I’d like to use that story to play the Six Degrees of Separation game. But instead of people, in this instance, I’d like to look at the short distance between food news. We know McDonald’s is doing well – that’s one data point. Let’s put another marker by the story that University of Washington researchers determined that calorie for calorie, junk food is way cheaper than good-for-you food. According to the researchers, who compared foods in major grocery stores in the Seattle area, you pay $1.76 per 1,000 calories for sugary, fatty foods that have the most calories, but you pay $18.16 per 1,000 calories for the lowest-calorie foods (which are most often better for you, such as fruits and vegetables).
Now, here’s our third degree: increasing food costs overall. We’ve endured a 4.2 increase for meats, fish, veggies, fruit, dairy and eggs in 2007, and there’s a predicted jump of 3.5 to 4.5 percent in food costs for this year. May not sound like much to you as an individual, but when you add in higher fuel costs for gasoline and heating your home, you’re bound to notice it.
And finally, there isn’t enough grain to go around. We’re looking at a worldwide grain shortage brought about in part by more people on the planet, corn-hungry biofuels such as ethanol, and fewer acres to grow food successfully. Or, you can think of it the way Daniel W. Basse of the AgResource put it in this comprehensive look at grain shortages:
“Everyone wants to eat like an American on this globe,” Basse said. “But if they do, we’re going to need another two or three globes to grow it all.”

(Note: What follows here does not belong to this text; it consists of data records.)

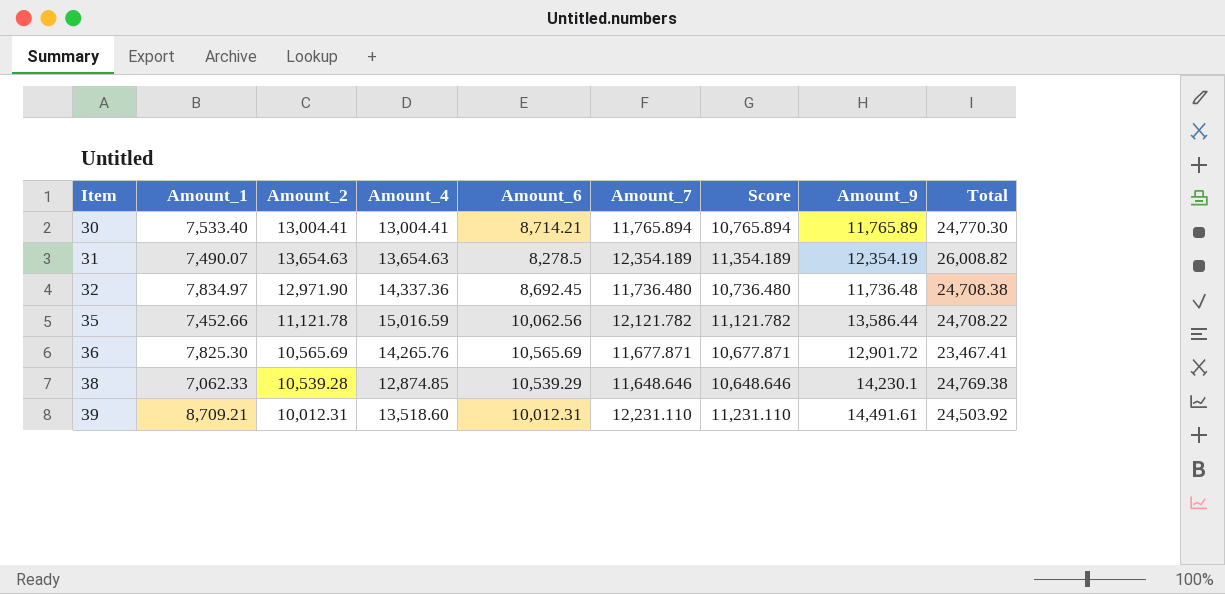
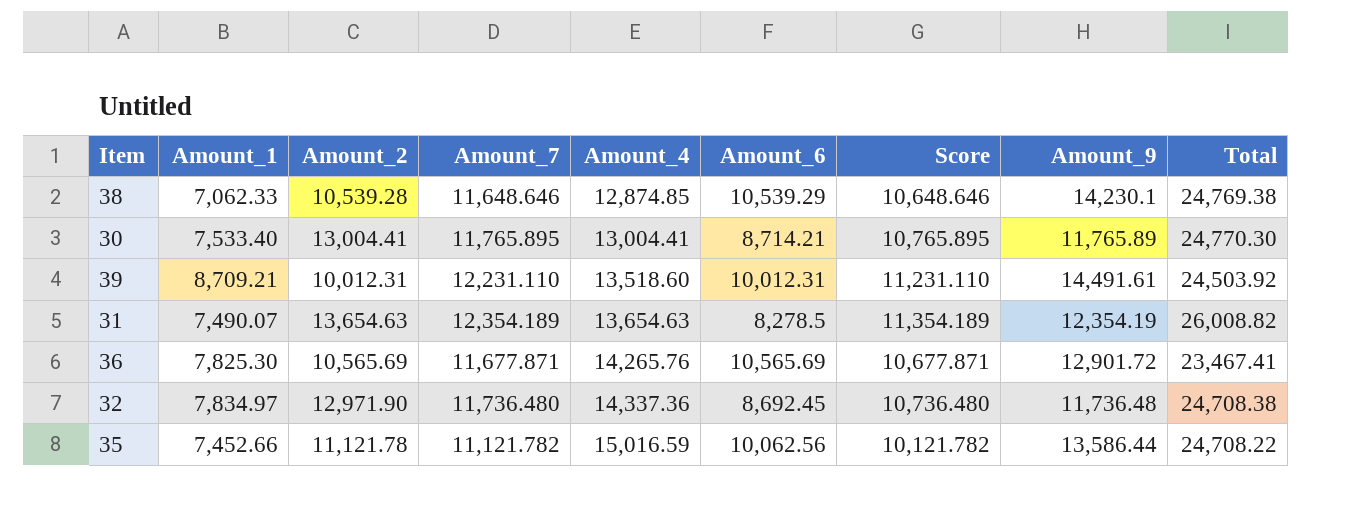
row order: Item ascending -> Amount_4 ascending
column Amount_7 | position: 6 -> 4
30 | Amount_7: 11,765.894 -> 11,765.895
30 | Score: 10,765.894 -> 10,765.895
35 | Amount_7: 12,121.782 -> 11,121.782
35 | Score: 11,121.782 -> 10,121.782

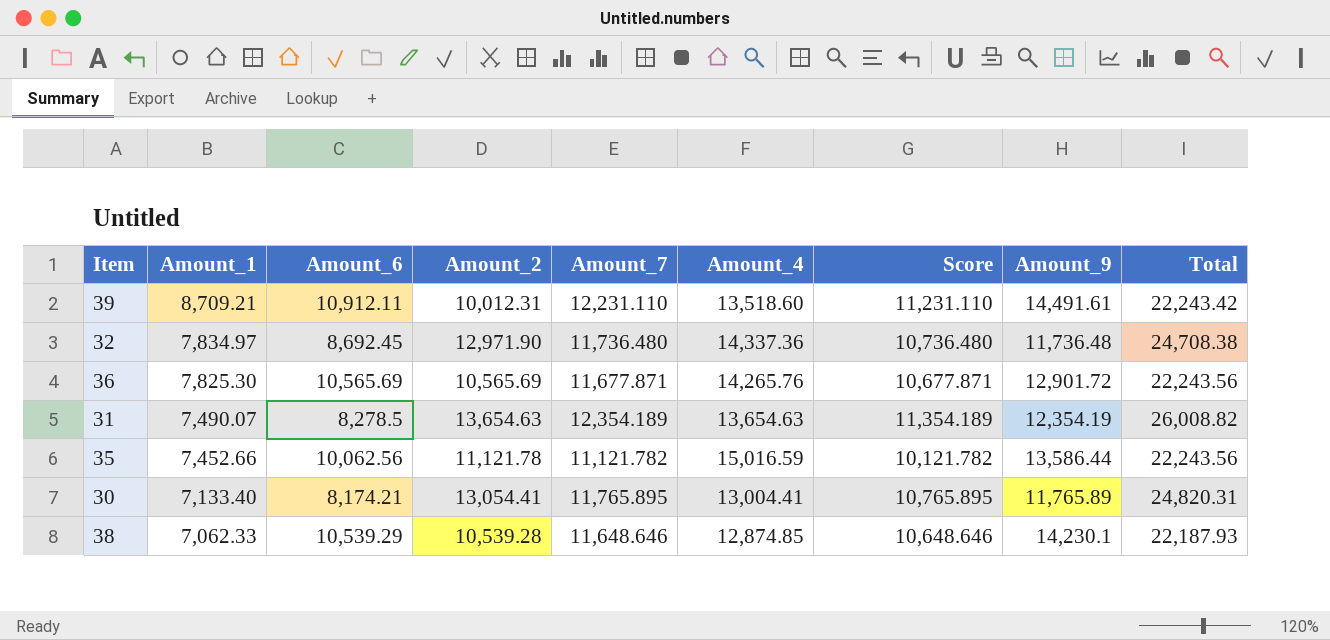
row order: Amount_4 ascending -> Amount_1 descending
column Amount_6 | position: 6 -> 3
column Total | formula: [Amount_2] + [Amount_9] -> [Amount_2] + [Amount_7]
39 | Amount_6: 10,012.31 -> 10,912.11
30 | Amount_1: 7,533.40 -> 7,133.40
30 | Amount_6: 8,714.21 -> 8,174.21
30 | Amount_2: 13,004.41 -> 13,054.41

When I look at the big, big picture, taking all this news and more into account, I’m scared by what I see coming together. A faltering U.S. economy. More people are cash-strapped and rely on unhealthy, calorie-dense foods. Those unhealthy foods gobble up lots of resources (transportation, grain for animal meats, land and plastics for packaging, among them). Global warming may restrict those resources even further. At the same time, prices for all foods are going up, driven in part by scarcity of supply. Already, some nations have to safeguard grain supplies that are distributed to keep people from rioting.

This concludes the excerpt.